Welttag der Patientensicherheit
Zum Welttag der Patientensicherheit am 17. September 2021 wird eine repräsentative Befragung zur Patientensicherheit veröffentlicht. APS, WHO und G-BA unterstützen diesen Tag aktiv. – © APS

Laut Monitor der Techniker Krankenkasse (TK) zur Patientensicherheit melden nur 40 Prozent derjenigen, die einen Fehler vermuten, ihren Verdacht auch weiter, die Mehrheit (57 Prozent) schweigt.
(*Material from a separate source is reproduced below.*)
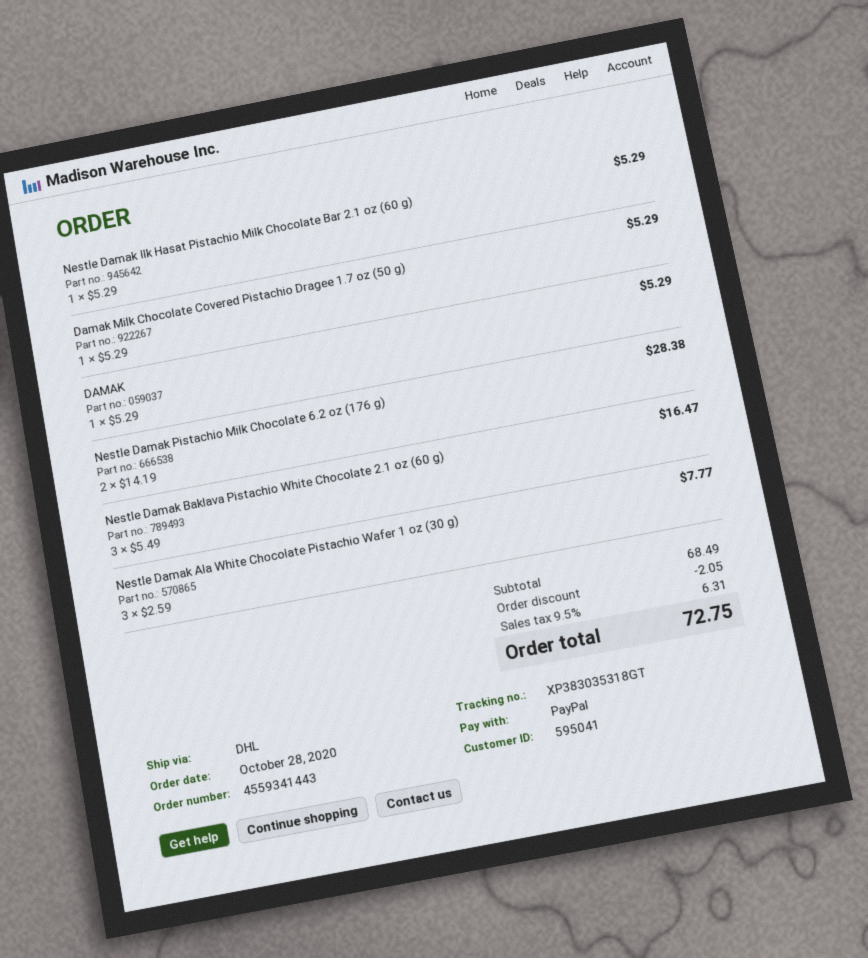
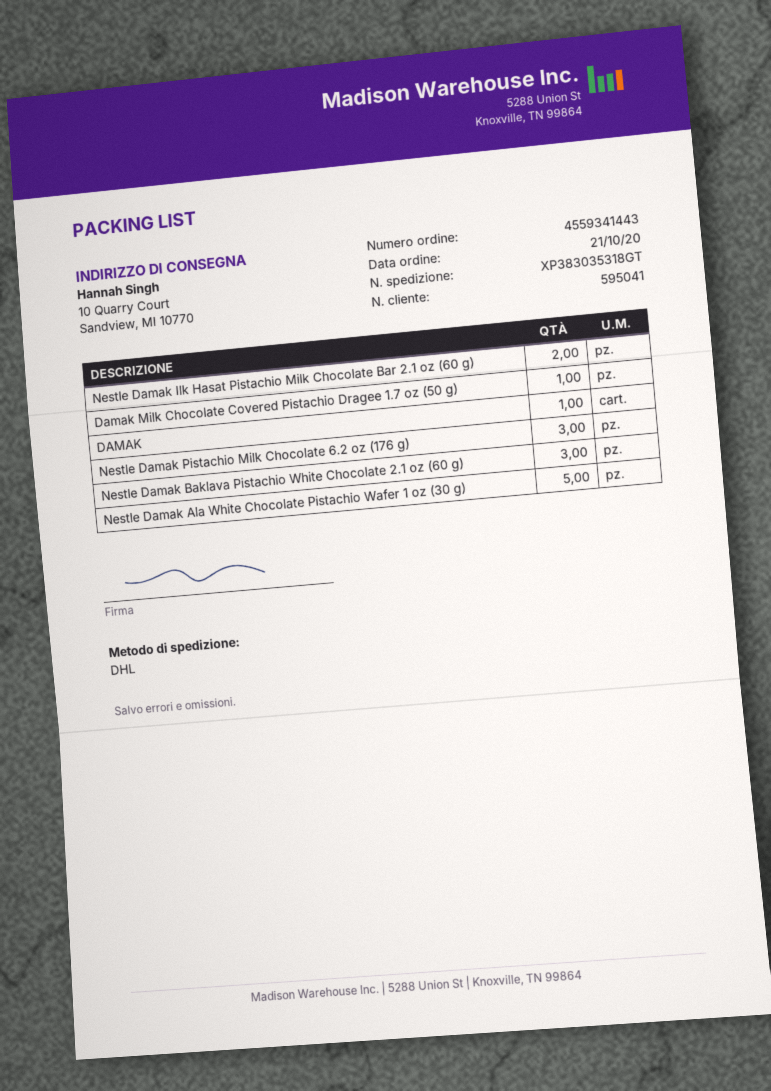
order date: 2020-10-28 -> 2020-10-21
Nestle Damak Ilk Hasat Pistachio Milk Chocolate Bar 2.1 oz (60 g): 1 -> 2
Nestle Damak Pistachio Milk Chocolate 6.2 oz (176 g): 2 -> 3
Nestle Damak Ala White Chocolate Pistachio Wafer 1 oz (30 g): 3 -> 5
Daweil hält es mehr als jeder Vierte (27 Prozent) der Befragten für wahrscheinlich, dass Patienten und Patientinnen in Deutschland durch eine medizinische Behandlung im Krankenhaus zu Schaden kommen können. Fast jeder Dritte (32 Prozent) geht zudem davon aus, dass Schäden auch in der Arztpraxis vor Ort passieren können. 27 Prozent glauben, selbst schon einmal einen Behandlungsfehler erlitten zu haben. Betroffene, die einen vermuteten Fehler weitermelden, sprechen zu einem überwiegenden Teil den behandelnden Arzt bzw. das Krankenhaus (70 Prozent) oder andere Ärzte (60 Prozent) an.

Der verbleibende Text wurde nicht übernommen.